THE PROPORTION of UK households receiving benefits has soared over the past decade, data reveals today, as did the proportion receiving more benefits than they paid in tax.
The number of non-retired households receiving any cash benefit barring child benefit rose from 40.3 per cent in the 2000-2001 tax year to 44.6 per cent in 2010-2011, the data from the Centre for Policy Studies (CPS) and the Office for National Statistics showed – an increase of around 1m households.
And the number of households who were net recipients of the state – meaning they paid less in taxes than they received through all forms of benefits and state services – rocketed up from 43.8 per cent in 2000-2001 to 53.4 per cent in 2010-2011 – an increase of around 3m households.
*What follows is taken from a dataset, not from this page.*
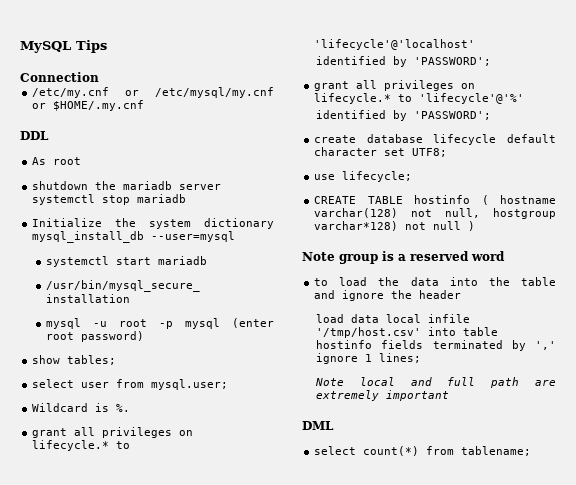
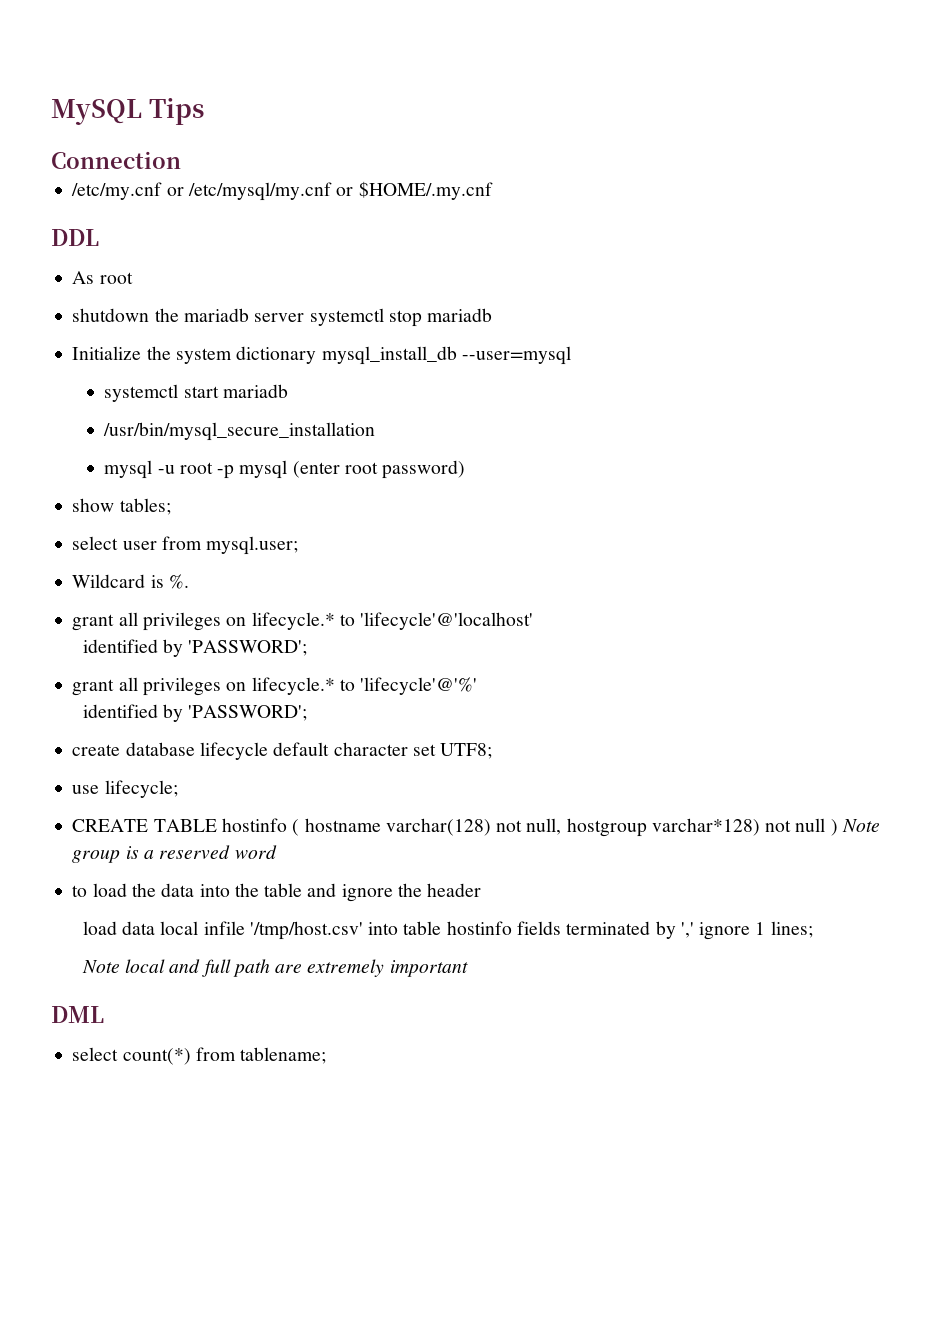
(476, 226) // -> (838, 827) none

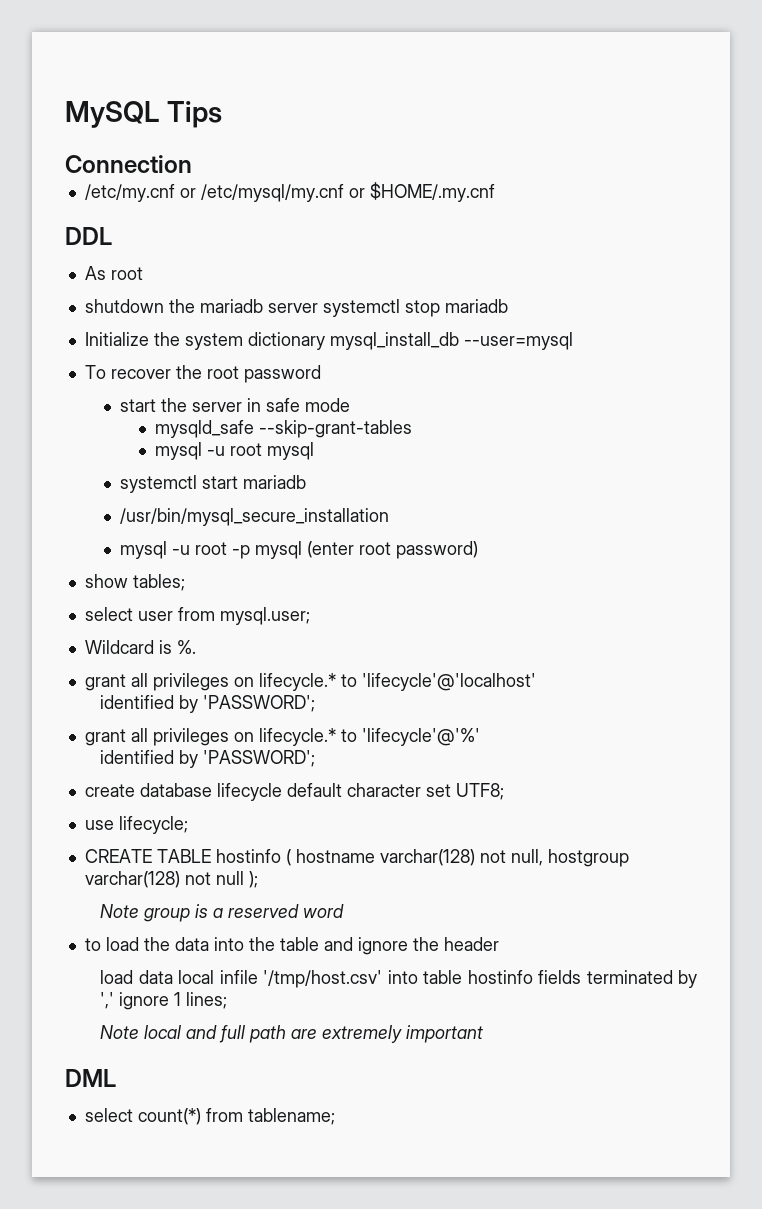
(571, 355) none -> [84,365,321,383] [120,398,351,412] [155,420,413,438] [155,442,315,460] // To recover the root password // start the server in safe mode // mysqld_safe --skip-grant-tables // mysql -u root mysql
[651,818,760,836] varchar*128) -> [84,871,180,888] varchar(128)
[830,819,838,836] ) -> [248,871,258,888] ); //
Funding this transfer are the best-off households – the top fifth of households by income paid £20,125 more in taxes than they received in benefits. This contrasts with the bottom two quintiles, who both received around £10,000 more in benefits and services than they paid in taxes.
Part of this development comes from demographic change, as retired households tend to draw on a large amount of state cash through healthcare and the state pension – but even excluding pensioners there has been a transformation. Just 29 per cent of non-retired households were net recipients of the state in 2000-2001, whereas in 2010-2011 the figure was 39.6 per cent.
“These trends are unsustainable,” said CPS boss Tim Knox, “particularly given the ageing profile of the UK population.”
“Reversing the trend will require...tough policies to get more people into work,” Knox warned.